The David M. Rubenstein Forum project at the University of Chicago is located on Chicago’s Midway Plaisance and offers views of downtown Chicago, Lake Michigan, and the university campus. The vision of the architectural teams at Diller Scofidio + Renfro of New York City and Brininstool + Lynch of Chicago was to create a retreat space, which would allow for both formal presentations as well as casual meetings. The uniquely shaped building has an auditorium, a variety of meeting spaces, a dining room and an elevated wine bar and cafe. The University Room, which is the building’s largest room, seats more than 600 people theater-style.
On the exterior, vertical zinc panels were chosen to express the idea of connectivity on the façade. Zinc was favored because it is a natural and durable material that is timeless and creates its own patina which protects the material for a long time. Zinc is very flexible, which worked well with this building’s geometry, and the way it reflects sunlight was appealing to the design team. The vertical panels also accentuate the height of the building.
The project utilized 60,000 sq. ft. of custom Versa-Lok—a flat shingle-style wall panel—and custom fabricated wall panels that were manufactured by ATAS in 1.0-mm gray zinc. The panels were used as exterior wall cladding on this 166-ft.-tall building consisting of 10 stories—a two-story base and an eight-story tower.

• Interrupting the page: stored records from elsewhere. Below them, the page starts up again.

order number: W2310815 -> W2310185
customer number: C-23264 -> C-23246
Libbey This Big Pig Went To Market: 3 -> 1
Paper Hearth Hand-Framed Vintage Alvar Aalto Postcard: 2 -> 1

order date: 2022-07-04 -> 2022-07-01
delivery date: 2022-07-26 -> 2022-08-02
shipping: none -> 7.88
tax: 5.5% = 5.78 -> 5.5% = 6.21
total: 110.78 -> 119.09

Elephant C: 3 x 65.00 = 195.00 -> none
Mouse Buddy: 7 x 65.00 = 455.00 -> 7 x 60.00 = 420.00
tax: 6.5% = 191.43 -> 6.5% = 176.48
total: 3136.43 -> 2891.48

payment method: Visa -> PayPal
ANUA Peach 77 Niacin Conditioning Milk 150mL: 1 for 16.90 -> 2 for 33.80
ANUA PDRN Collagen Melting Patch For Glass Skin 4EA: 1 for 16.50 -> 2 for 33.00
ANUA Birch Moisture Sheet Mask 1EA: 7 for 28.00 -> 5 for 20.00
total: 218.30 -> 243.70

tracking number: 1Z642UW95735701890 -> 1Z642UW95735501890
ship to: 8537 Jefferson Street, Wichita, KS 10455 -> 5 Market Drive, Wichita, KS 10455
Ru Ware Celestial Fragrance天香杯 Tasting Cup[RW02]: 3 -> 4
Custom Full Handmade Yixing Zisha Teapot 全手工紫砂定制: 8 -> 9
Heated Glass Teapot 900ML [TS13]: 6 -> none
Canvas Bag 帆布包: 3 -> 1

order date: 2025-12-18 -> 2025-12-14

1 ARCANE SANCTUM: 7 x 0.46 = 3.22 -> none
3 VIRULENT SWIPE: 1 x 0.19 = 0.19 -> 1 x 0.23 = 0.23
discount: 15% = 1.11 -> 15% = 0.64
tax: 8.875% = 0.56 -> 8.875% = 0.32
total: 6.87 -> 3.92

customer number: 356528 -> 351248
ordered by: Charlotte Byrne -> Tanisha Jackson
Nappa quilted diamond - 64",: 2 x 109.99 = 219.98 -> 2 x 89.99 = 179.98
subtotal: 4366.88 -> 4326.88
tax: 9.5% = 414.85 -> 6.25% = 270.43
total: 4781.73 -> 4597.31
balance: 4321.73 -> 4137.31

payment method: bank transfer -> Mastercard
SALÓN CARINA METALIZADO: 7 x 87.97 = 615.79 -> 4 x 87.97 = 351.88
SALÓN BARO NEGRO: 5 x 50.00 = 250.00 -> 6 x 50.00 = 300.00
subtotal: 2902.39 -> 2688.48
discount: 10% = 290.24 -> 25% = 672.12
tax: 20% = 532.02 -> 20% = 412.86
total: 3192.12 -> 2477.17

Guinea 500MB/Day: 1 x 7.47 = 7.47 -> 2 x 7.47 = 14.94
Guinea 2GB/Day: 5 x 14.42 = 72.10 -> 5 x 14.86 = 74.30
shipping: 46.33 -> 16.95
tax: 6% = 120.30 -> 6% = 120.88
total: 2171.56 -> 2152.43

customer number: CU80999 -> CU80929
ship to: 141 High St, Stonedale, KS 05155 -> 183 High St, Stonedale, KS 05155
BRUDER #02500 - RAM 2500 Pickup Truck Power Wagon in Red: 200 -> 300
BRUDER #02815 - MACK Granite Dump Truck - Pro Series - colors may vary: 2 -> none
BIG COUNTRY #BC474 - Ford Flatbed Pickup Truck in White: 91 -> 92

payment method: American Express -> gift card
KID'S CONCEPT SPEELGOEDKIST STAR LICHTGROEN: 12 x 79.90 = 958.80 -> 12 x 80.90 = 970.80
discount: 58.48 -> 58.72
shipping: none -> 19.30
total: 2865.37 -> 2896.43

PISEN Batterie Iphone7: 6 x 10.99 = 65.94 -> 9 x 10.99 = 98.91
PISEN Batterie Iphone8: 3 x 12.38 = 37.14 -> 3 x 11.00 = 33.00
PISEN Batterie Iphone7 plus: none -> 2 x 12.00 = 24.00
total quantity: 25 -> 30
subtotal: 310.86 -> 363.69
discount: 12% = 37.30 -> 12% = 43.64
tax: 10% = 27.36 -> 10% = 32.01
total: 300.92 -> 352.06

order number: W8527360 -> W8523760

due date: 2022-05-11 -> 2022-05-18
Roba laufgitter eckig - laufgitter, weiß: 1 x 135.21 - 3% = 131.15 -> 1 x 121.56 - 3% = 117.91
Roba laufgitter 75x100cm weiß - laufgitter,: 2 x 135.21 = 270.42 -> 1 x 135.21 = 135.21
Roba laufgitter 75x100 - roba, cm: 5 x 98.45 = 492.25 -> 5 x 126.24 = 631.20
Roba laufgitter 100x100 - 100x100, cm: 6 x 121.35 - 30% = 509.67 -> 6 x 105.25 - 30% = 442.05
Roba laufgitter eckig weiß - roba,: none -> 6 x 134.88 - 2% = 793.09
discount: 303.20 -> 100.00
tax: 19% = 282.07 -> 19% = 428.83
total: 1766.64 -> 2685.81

Beyond the obvious aesthetic impact, the zinc wall cladding was also selected for its sustainable design-supporting features. The Forum is targeting LEED Gold certification and using zinc wall cladding will help this project achieve its goal. Zinc is durable, resistant to corrosion and 100% recyclable, which makes it safe for the environment. It can be reclaimed and reprocessed indefinitely without significant degradation of its properties. In addition, the expected long-life span of zinc means that the wall cladding will not need to be replaced for decades. Depending on the environment, metal wall cladding can last well over 100 years, often outlasting the building itself.
This project was the first-place winner in ATAS’ 2020 Project of the Year competition, in the commercial walls category.